[Start of Attachment]
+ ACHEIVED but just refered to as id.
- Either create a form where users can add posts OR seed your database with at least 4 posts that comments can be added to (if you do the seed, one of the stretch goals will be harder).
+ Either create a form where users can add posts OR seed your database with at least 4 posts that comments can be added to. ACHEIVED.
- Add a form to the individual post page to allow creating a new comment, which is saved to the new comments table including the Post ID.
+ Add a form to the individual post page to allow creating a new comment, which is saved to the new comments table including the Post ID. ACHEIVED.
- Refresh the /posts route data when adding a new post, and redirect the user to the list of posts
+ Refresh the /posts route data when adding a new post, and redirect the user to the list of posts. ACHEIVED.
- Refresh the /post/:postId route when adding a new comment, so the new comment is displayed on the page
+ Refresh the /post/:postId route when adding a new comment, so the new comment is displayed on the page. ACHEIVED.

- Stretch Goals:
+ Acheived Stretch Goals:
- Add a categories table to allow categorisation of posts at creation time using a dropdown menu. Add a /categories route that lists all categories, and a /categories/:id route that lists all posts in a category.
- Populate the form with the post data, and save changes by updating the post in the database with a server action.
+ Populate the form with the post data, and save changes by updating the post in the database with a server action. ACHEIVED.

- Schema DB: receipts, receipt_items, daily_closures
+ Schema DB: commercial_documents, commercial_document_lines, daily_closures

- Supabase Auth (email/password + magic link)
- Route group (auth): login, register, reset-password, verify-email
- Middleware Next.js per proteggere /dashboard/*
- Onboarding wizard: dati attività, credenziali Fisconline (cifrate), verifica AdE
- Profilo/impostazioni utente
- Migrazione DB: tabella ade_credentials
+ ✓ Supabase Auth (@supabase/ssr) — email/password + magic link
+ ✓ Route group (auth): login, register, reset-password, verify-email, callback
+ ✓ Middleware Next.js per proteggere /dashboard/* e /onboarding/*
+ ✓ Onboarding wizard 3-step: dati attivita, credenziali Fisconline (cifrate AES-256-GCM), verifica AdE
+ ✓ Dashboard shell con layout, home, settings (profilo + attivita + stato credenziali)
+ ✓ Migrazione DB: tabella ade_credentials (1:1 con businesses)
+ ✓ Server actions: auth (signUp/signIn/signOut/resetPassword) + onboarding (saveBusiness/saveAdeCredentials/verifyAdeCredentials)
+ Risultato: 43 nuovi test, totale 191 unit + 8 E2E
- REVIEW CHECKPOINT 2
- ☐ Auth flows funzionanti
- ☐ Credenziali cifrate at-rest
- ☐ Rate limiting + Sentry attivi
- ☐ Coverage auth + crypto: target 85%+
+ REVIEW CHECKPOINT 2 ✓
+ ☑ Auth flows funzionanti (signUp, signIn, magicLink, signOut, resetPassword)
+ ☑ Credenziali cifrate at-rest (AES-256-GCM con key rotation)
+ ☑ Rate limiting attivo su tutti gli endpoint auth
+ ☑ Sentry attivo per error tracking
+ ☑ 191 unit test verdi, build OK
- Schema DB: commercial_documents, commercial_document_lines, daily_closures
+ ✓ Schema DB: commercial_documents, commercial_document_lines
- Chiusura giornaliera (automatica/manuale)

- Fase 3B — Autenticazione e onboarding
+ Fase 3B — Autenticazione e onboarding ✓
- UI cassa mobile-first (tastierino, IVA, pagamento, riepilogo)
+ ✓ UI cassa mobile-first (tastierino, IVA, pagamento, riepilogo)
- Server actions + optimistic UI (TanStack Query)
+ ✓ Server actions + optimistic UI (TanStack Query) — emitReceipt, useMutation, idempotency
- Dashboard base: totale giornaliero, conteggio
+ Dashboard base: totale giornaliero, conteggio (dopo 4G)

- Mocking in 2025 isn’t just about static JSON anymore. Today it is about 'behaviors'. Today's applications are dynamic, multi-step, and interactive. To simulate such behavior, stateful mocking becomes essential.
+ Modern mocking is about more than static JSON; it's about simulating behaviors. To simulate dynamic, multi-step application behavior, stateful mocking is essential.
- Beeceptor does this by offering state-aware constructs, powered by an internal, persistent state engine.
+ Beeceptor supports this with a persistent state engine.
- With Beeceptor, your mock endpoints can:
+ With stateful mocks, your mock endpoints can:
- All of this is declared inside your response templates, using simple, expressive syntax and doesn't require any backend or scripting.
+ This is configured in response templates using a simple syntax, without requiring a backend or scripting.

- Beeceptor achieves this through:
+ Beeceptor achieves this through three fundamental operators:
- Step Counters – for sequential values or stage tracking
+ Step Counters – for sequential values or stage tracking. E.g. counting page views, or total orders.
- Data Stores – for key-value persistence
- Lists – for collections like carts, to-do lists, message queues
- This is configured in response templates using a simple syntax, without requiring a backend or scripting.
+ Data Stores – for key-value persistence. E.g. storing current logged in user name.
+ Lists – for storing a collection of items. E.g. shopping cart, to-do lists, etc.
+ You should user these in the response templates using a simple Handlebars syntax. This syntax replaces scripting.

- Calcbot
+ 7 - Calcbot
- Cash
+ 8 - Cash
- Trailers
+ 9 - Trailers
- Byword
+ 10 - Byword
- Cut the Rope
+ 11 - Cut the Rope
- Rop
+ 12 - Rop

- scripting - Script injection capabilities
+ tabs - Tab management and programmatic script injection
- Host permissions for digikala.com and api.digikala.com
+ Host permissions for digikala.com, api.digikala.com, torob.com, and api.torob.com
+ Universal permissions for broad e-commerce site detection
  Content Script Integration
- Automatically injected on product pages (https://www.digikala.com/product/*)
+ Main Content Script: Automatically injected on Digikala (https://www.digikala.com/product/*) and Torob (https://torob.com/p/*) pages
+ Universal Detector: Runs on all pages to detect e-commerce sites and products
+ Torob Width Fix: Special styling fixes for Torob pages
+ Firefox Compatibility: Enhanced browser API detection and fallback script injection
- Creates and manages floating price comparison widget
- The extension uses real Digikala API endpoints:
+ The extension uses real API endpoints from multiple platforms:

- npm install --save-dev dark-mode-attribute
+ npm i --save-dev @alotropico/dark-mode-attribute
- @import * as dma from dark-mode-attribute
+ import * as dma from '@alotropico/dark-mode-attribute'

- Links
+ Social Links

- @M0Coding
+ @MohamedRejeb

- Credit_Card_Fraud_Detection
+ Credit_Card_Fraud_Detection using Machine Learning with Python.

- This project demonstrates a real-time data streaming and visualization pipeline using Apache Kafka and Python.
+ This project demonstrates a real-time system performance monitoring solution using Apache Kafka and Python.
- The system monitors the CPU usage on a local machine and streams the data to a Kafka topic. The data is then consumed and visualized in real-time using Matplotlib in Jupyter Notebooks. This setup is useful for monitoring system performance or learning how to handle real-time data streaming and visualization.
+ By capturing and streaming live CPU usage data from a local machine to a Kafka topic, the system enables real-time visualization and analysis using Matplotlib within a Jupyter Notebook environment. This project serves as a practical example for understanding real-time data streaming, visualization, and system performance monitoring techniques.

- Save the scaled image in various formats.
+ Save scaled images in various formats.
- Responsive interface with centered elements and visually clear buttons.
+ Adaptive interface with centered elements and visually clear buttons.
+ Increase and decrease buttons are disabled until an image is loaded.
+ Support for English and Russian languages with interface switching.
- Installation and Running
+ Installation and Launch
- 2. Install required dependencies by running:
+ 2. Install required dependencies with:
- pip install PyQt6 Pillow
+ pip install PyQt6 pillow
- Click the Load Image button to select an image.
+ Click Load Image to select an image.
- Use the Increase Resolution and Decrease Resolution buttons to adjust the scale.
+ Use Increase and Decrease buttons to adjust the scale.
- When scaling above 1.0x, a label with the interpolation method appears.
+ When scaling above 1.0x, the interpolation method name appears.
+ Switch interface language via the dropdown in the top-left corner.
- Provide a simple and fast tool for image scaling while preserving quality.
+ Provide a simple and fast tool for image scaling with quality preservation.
[End of Attachment]
* AIM OF THE TASK
Out of the entries, pull every line that mentions "injection".

* RESULT OF THIS EXERCISE
- scripting - Script injection capabilities
+ tabs - Tab management and programmatic script injection
+ Firefox Compatibility: Enhanced browser API detection and fallback script injection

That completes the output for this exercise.